Très rare avant 1848, à l’exception d’une trentaine de lois, décrets ou arrêtés de la période révolutionnaire, — et encore portent-ils plus spécialement sur ce que nous avons autre part appelé les circonstances, les maladies, et la médecine du travail, non pas sur le travail en soi, sur les conditions du travail à l’état normal, à l’état de santé. Sur ce point, rien avant la loi du 22 germinal an XI (12 avril 1803), qui traite en l’un de ses titres du louage de services, en un autre de l’apprentissage, mais qui, bien que s’inspirant en apparence du principe nouveau de l’égalité de droit, se rattache à l’ancienne législation plutôt qu’à la législation moderne du travail[1]. Rien non plus ou si peu que rien dans le Code civil ; et, de là, pendant cinquante ans, une très grande lacune dans nos lois, et dans nos institutions sociales, comme un trou béant qu’a dû recouvrir peu à peu, mais que n’a pas encore comblé la législation ouvrière, si ramifiée et si touffue, du demi-siècle qui a suivi. Cette lacune du Code civil, les jurisconsultes n’ont pas attendu, pour la signaler, qu’une sorte de surenchère sentimentale — ou électorale — s’en mêlât.

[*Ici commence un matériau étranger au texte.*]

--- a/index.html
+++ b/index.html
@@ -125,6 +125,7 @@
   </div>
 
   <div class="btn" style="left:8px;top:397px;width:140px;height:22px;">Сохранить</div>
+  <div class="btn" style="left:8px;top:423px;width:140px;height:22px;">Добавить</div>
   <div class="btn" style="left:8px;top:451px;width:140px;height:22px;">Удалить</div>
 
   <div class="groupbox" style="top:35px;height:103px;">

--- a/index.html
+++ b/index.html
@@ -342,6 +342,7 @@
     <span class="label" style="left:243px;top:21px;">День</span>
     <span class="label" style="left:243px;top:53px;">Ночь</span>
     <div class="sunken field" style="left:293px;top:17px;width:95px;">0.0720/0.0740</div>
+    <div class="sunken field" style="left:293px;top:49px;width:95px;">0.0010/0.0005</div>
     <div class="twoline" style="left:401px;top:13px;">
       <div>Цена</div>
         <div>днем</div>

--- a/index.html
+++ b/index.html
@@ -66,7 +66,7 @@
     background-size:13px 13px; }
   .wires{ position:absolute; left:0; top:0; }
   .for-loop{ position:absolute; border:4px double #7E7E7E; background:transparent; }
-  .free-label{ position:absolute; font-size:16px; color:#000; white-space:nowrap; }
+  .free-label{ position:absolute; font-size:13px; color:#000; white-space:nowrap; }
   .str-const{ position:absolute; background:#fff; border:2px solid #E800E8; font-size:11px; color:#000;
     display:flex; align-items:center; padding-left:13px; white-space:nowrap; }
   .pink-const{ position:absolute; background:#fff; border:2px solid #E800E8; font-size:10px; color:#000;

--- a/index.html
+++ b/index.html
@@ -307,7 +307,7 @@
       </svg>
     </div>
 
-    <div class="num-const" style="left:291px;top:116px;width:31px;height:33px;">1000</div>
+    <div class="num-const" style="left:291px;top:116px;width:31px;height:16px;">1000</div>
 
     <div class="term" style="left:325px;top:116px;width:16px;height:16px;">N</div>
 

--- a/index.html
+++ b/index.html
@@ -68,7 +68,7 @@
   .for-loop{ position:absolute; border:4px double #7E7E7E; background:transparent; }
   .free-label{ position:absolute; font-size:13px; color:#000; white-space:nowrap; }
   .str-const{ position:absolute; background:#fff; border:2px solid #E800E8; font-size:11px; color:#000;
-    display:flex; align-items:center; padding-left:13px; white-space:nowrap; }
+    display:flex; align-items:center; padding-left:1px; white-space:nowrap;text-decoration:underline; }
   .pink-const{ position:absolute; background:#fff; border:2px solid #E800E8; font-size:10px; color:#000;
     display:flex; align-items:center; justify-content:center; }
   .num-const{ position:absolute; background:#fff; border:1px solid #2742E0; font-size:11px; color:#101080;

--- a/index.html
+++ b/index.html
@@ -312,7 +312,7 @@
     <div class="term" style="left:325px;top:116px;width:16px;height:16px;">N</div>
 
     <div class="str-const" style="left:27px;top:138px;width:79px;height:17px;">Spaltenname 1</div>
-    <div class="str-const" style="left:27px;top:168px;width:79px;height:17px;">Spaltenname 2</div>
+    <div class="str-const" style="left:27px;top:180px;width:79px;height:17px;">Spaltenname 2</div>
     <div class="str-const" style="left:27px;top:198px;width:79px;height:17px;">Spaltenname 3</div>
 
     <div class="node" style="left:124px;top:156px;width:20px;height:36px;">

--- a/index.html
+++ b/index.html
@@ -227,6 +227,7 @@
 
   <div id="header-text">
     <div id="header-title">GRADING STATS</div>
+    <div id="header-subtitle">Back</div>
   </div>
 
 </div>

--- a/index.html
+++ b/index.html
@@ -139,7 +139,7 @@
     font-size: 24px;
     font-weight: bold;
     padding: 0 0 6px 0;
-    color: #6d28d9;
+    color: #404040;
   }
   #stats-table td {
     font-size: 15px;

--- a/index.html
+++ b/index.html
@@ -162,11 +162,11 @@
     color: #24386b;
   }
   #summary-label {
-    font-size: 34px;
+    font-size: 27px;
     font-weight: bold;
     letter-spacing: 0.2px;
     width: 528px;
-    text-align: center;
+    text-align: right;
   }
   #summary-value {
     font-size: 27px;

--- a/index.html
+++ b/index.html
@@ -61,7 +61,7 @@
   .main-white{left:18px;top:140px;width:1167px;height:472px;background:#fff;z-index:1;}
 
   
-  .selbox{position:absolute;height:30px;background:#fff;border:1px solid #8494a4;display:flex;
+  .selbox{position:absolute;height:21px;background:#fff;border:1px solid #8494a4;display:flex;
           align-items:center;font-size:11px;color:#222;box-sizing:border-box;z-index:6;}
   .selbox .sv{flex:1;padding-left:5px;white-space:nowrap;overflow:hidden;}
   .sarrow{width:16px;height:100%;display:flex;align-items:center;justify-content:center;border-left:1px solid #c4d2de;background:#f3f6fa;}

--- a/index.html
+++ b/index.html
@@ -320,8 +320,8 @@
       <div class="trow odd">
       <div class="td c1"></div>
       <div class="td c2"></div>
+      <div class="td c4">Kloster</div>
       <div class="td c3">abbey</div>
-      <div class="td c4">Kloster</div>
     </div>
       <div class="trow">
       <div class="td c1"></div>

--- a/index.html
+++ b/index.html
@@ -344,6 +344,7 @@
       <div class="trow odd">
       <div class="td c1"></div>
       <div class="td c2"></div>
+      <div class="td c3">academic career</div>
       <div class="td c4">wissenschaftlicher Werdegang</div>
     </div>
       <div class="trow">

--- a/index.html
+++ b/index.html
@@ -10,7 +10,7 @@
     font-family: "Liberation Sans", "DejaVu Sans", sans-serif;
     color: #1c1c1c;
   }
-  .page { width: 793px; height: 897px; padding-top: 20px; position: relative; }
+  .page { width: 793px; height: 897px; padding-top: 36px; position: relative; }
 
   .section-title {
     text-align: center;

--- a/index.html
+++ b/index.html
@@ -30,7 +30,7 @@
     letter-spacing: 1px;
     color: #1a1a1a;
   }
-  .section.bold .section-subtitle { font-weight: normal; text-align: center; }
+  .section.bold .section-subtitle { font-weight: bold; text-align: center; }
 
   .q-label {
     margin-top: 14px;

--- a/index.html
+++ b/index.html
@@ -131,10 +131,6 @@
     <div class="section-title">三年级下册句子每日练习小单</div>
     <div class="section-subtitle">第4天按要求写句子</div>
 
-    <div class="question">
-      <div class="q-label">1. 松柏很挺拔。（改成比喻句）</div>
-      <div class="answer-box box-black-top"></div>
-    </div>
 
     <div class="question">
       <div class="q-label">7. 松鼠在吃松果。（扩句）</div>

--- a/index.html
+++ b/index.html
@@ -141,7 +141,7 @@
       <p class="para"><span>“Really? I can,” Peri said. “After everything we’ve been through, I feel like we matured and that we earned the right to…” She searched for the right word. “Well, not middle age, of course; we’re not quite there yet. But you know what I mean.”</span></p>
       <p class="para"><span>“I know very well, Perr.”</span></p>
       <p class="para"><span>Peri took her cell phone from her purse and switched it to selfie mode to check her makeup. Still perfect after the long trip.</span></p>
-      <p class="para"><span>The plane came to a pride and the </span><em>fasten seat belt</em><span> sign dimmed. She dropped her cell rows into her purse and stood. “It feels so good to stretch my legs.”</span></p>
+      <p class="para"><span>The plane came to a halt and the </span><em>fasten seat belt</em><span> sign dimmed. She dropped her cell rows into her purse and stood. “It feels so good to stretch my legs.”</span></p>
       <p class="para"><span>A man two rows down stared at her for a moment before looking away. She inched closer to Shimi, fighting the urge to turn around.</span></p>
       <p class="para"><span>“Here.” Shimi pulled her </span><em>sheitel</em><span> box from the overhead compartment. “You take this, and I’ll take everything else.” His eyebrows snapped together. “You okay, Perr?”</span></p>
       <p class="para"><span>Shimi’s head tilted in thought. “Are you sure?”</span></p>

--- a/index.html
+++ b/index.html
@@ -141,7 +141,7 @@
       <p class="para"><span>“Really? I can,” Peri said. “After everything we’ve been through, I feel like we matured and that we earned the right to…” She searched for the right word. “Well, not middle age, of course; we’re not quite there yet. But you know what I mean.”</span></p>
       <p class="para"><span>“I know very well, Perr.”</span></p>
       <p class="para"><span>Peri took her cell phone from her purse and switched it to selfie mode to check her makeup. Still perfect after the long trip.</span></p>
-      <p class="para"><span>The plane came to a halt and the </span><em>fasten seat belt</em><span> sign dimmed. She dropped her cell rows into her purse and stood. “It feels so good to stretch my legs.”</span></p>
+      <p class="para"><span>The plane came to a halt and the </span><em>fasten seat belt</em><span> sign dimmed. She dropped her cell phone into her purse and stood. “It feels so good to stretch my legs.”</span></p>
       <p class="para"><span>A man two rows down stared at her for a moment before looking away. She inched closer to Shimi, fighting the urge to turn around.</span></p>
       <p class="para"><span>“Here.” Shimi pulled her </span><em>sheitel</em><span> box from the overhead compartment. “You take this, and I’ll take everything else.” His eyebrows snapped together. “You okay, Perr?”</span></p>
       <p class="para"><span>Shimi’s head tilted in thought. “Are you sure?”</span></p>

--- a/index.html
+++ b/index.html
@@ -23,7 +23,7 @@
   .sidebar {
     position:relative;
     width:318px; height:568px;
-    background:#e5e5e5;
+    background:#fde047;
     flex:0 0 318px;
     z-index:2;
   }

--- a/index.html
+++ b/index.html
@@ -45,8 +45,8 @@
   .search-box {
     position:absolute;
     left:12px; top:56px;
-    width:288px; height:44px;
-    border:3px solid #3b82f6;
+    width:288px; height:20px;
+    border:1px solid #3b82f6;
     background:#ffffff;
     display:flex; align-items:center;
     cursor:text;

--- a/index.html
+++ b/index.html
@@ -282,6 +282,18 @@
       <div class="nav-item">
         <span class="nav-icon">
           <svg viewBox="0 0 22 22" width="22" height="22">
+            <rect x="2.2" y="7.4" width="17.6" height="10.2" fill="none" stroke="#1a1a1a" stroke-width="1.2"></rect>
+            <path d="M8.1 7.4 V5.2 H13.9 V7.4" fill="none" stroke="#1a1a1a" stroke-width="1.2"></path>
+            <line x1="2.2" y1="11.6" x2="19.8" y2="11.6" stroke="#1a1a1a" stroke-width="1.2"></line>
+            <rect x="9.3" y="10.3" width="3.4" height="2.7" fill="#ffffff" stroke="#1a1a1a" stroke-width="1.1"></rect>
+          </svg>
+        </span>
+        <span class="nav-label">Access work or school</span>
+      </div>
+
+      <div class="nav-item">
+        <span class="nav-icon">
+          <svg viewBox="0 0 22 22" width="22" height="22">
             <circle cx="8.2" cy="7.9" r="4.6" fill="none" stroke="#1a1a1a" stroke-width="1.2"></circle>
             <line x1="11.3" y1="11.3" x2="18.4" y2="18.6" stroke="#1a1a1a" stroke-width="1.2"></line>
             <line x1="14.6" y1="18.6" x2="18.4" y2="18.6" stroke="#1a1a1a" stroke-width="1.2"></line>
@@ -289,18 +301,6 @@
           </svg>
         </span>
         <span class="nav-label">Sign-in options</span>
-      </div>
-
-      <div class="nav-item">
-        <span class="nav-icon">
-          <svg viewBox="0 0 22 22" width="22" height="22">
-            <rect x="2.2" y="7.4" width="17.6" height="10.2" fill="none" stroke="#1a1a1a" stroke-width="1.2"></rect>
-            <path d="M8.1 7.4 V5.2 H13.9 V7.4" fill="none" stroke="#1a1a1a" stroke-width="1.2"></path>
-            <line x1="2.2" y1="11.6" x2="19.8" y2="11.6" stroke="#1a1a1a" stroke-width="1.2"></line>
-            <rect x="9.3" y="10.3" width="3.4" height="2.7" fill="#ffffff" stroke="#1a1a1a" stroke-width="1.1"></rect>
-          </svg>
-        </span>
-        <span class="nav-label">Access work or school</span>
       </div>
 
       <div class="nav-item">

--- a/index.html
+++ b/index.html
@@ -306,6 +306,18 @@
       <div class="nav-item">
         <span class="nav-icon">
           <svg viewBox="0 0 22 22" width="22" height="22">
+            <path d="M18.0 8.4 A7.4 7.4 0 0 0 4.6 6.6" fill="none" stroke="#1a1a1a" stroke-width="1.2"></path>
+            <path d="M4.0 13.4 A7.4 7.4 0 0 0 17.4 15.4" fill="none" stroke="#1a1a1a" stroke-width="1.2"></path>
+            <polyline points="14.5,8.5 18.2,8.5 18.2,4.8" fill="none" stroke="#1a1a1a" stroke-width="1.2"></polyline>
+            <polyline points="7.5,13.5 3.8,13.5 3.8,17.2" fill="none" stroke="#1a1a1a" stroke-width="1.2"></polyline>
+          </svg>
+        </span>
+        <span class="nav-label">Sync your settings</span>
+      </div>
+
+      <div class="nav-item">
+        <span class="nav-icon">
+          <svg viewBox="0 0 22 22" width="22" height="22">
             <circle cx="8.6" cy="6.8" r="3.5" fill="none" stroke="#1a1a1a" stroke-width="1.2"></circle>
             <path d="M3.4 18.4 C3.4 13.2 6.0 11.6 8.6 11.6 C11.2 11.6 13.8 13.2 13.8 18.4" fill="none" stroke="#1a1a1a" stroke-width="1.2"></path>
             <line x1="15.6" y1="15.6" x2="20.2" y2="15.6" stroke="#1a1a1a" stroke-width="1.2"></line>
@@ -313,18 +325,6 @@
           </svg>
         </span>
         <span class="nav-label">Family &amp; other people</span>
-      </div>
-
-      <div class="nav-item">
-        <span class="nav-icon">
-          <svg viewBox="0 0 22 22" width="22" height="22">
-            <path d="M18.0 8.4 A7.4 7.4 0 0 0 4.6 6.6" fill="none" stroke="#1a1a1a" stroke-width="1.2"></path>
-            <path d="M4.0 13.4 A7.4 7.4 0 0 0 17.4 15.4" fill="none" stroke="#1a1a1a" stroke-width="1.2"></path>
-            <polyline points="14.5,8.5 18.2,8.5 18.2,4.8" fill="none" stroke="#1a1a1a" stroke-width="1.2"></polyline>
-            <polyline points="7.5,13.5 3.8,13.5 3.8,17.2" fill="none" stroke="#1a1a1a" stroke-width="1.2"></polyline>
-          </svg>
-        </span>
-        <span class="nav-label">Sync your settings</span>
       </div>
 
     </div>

Il y a longtemps que nous entendîmes pour la première fois l’honorable doyen de la Faculté de droit de Paris, M. Ernest Glasson, s’en plaindre devant l’Académie des sciences morales et politiques, presque dans les mêmes termes que ceux dont nous nous sommes, à notre tour, servis : « Le Code civil, disait-il, n’est que l’ensemble de la législation du capital ; il ne s’occupe pas de la législation du travail ; c’est un Code bourgeois et non un Code populaire[2]. » Tout récemment, à l’occasion de la célébration du centenaire du code de 1804, M. Glasson le répétait

  1. Cité dans le Rapport sur la question de la révision du Code civil (à l’occasion de la célébration de son centenaire) présenté à la Société d’études législatives et à la Société de législation comparée par M. E. Thaller, professeur à la Faculté de droit de l’université de Paris.
  2. Voyez, dans la Revue du 15 mars 1901, notre article, le Travail, le Nombre et l’État. — I. les Faits.